TASK PROMPT:
Below, find the line containing "Teckelgruppe Berlin III" and the line containing "beachten Sie: das"; reproduce exactly those two and every line between them, omitting pictures.

SUPPLIED MATERIAL:
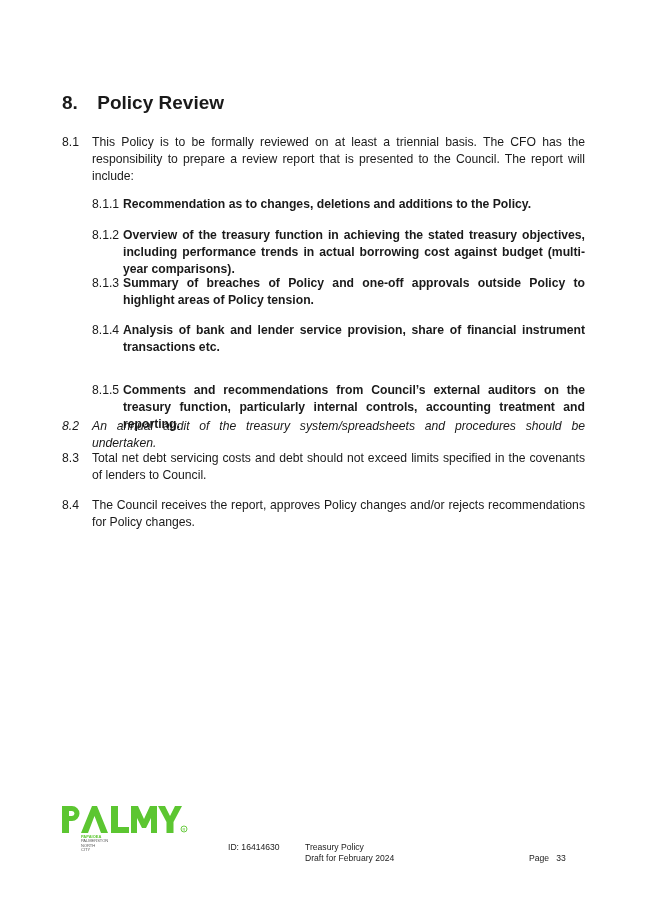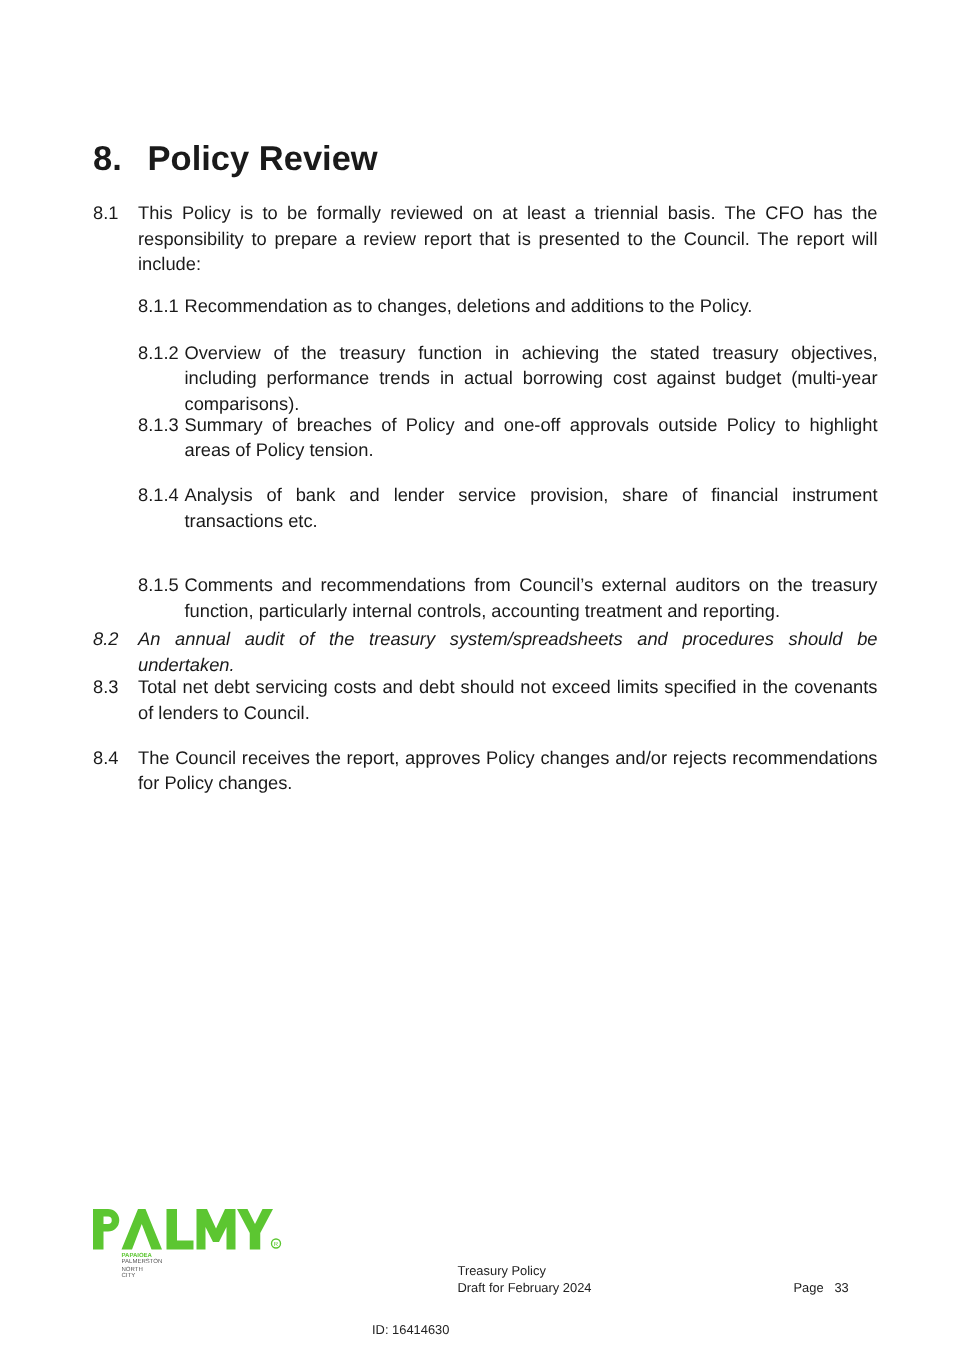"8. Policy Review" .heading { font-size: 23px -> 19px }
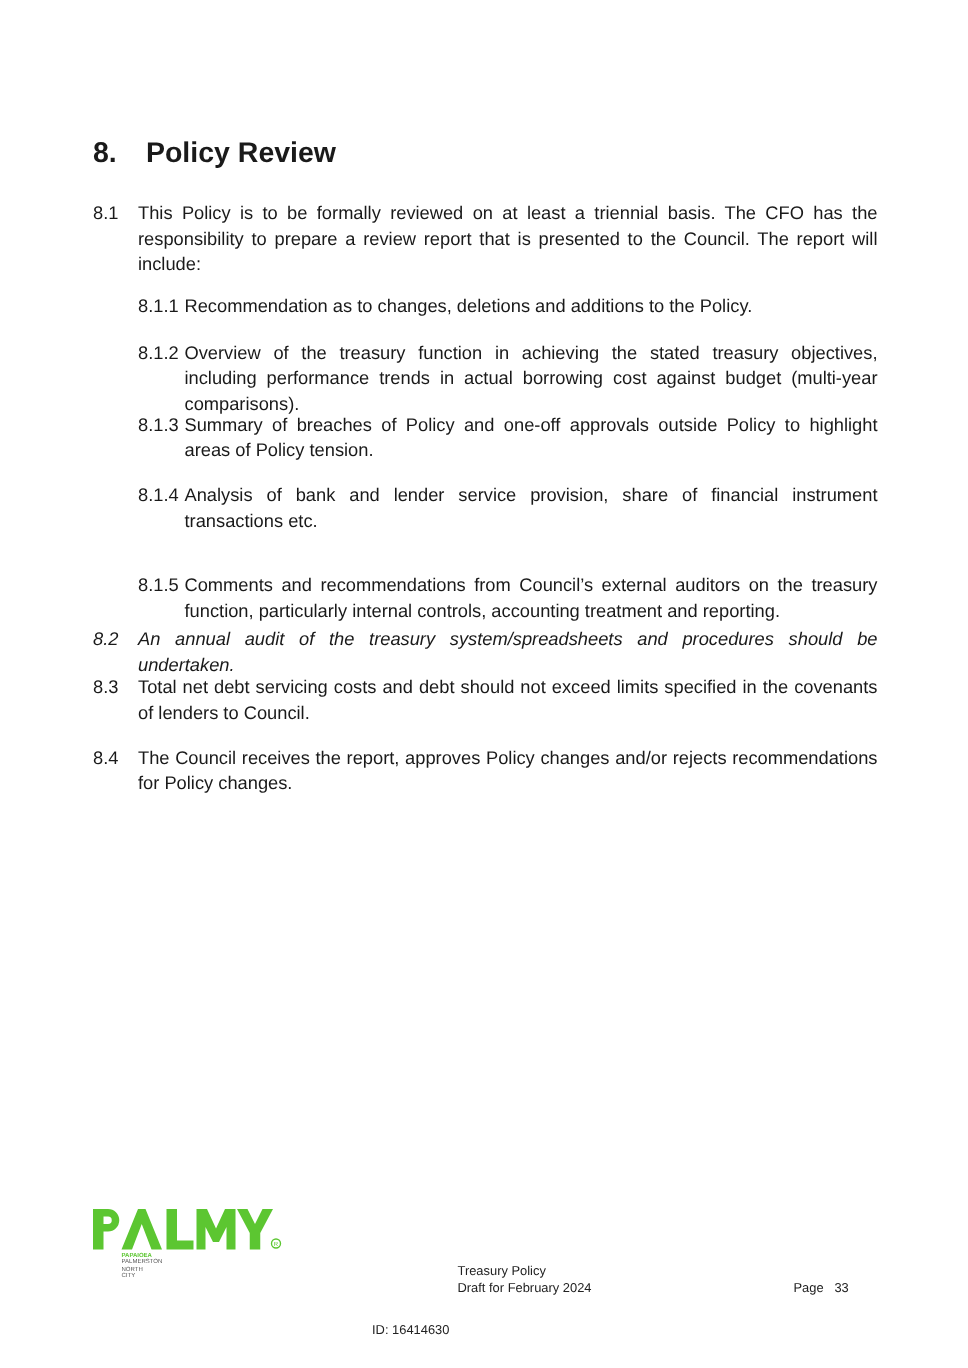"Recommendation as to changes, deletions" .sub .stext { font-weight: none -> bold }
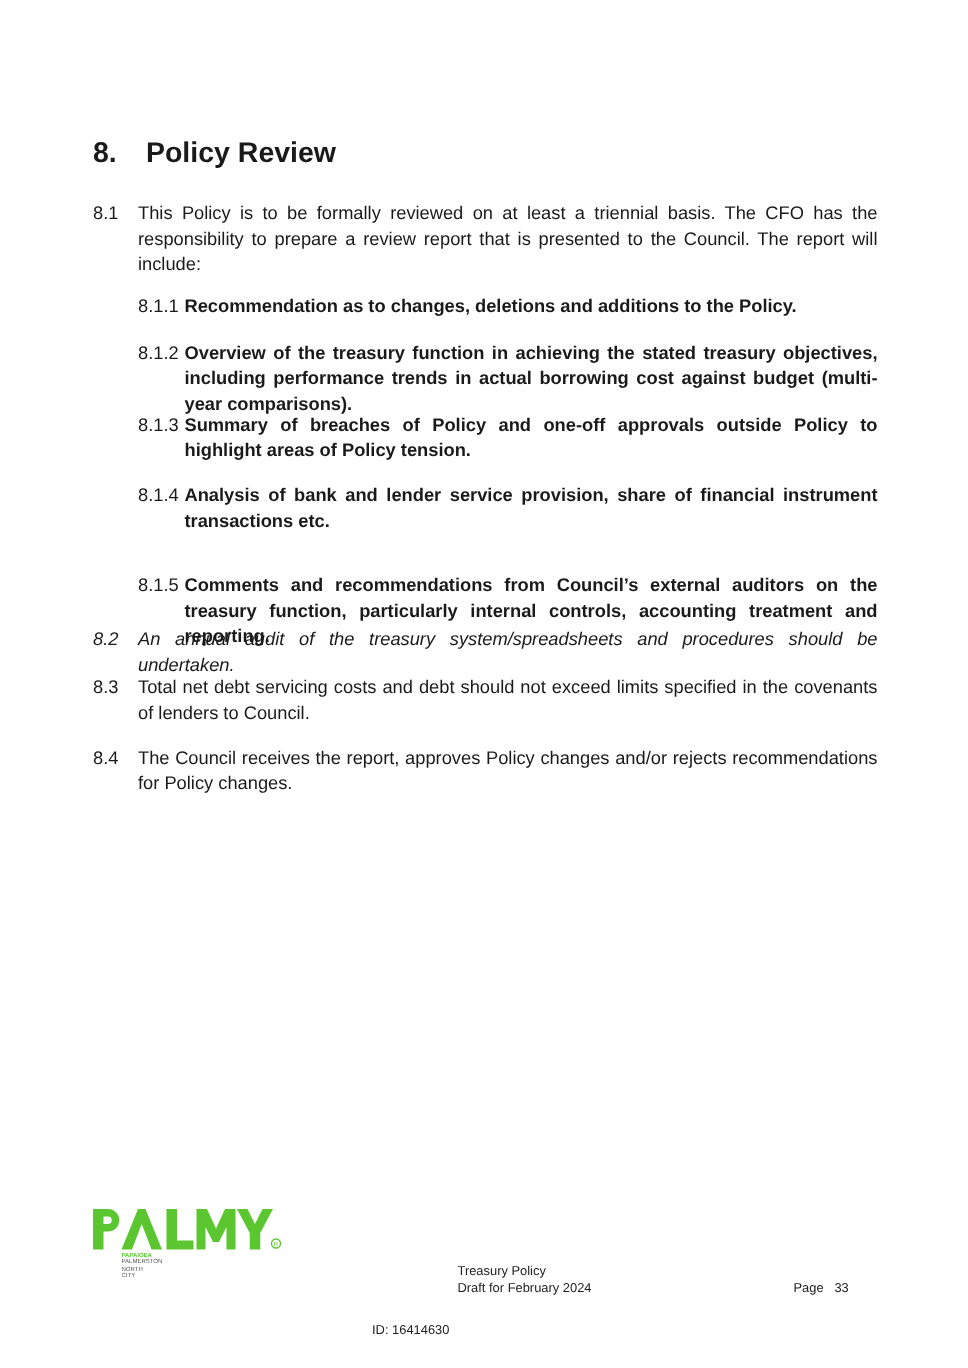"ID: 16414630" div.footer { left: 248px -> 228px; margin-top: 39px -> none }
--
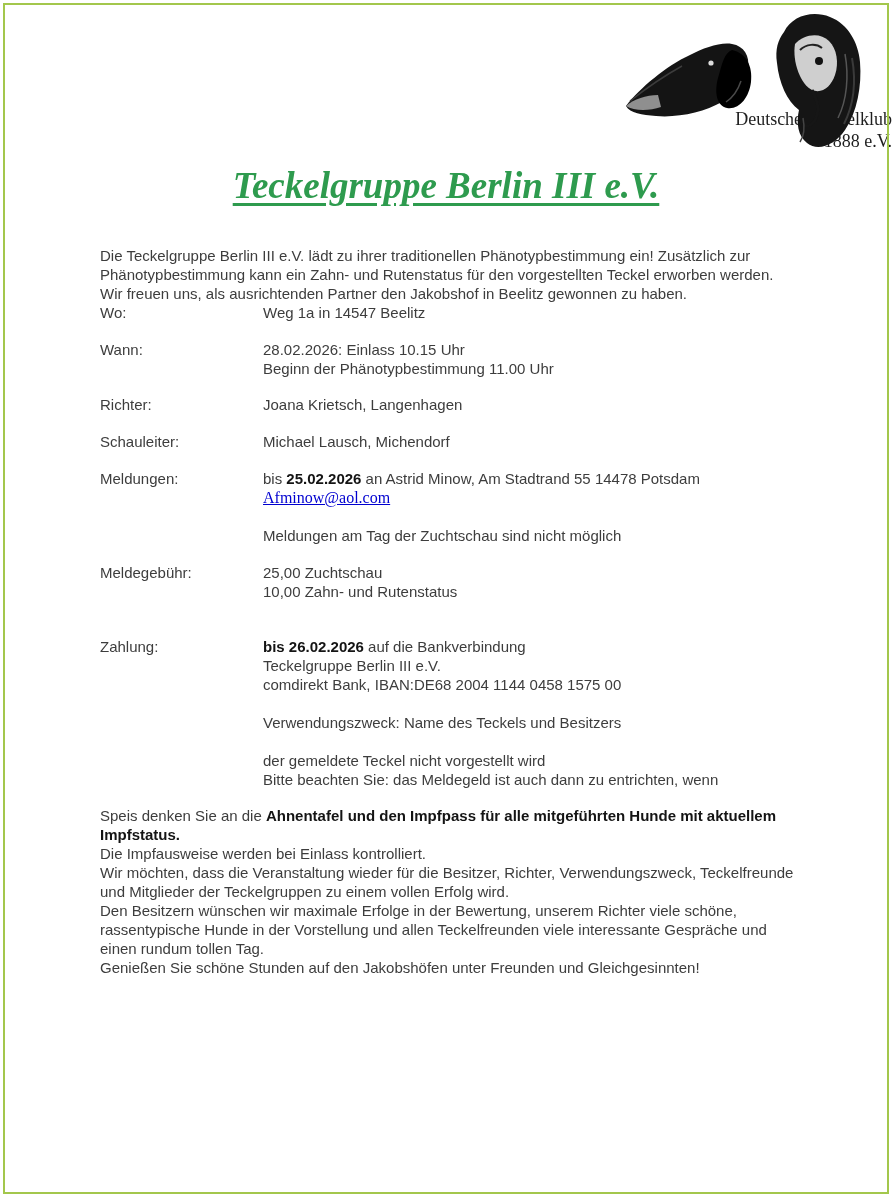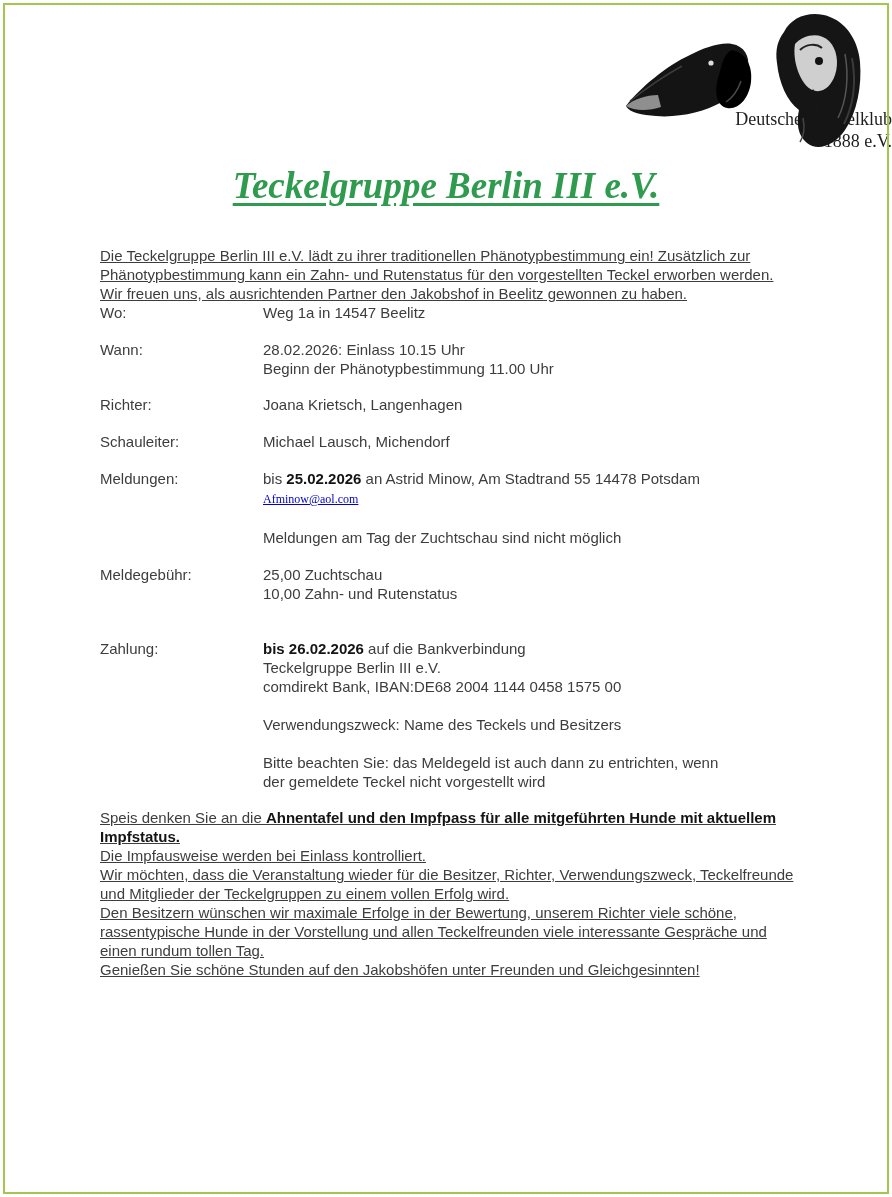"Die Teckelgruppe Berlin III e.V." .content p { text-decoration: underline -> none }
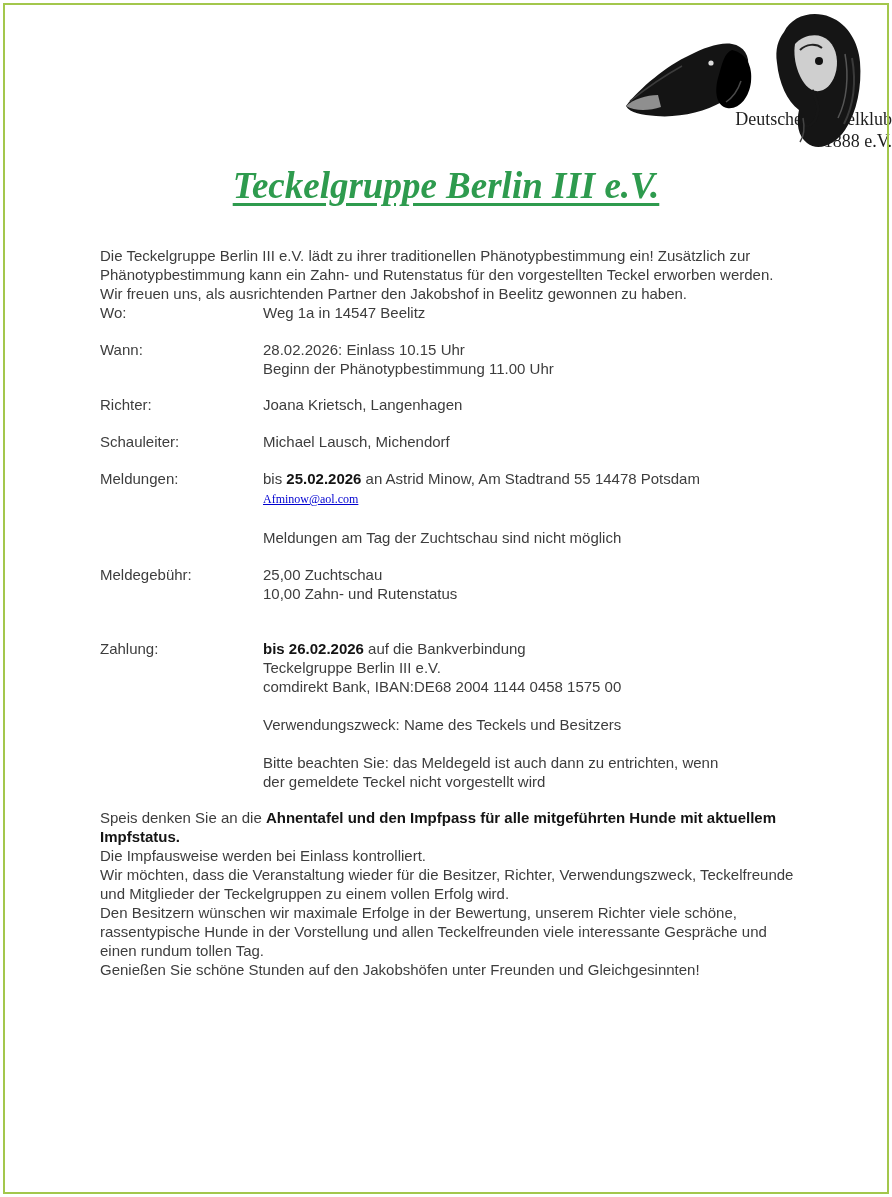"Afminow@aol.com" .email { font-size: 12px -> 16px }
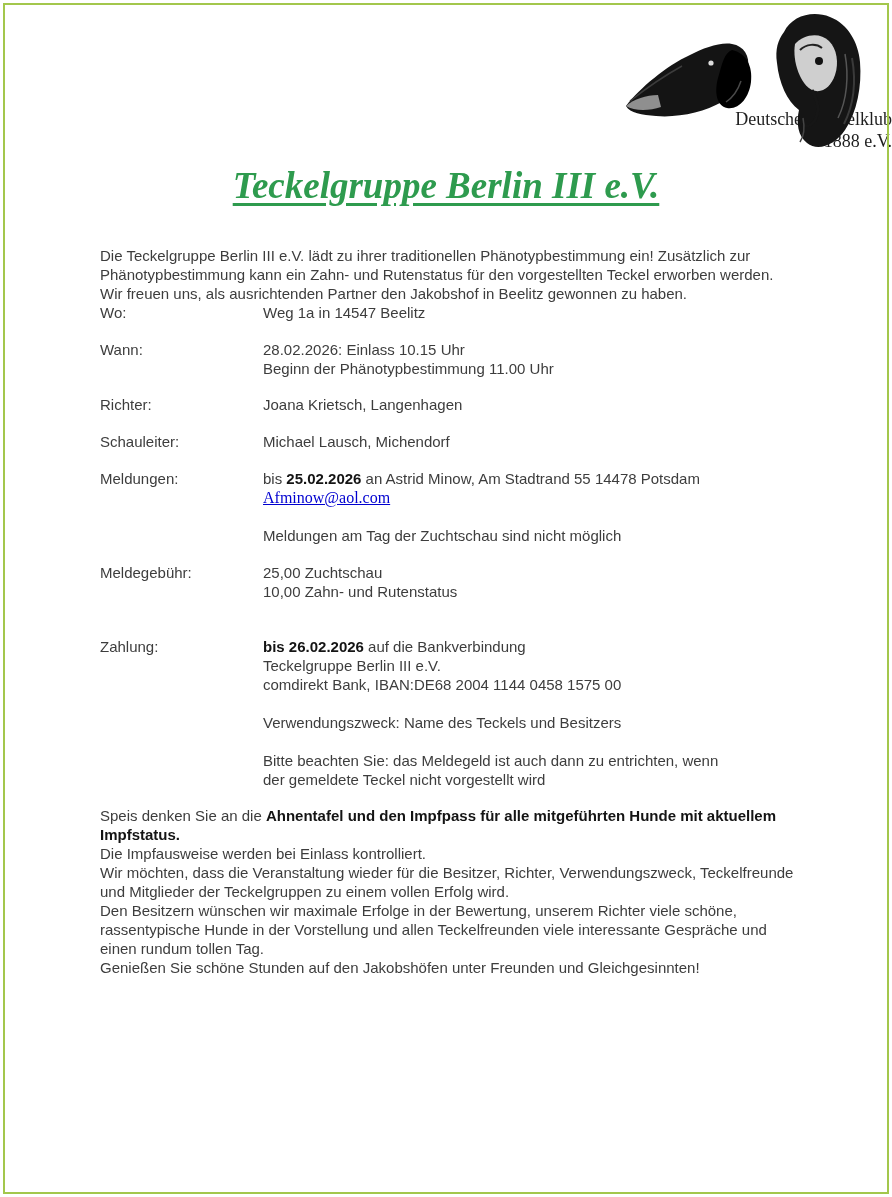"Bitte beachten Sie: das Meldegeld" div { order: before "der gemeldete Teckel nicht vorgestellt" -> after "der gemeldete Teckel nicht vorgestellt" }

OUTPUT OF THE EXERCISE:
"Die Teckelgruppe Berlin III e.V." .content p { text-decoration: underline -> none }
"Afminow@aol.com" .email { font-size: 12px -> 16px }
"Bitte beachten Sie: das Meldegeld" div { order: before "der gemeldete Teckel nicht vorgestellt" -> after "der gemeldete Teckel nicht vorgestellt" }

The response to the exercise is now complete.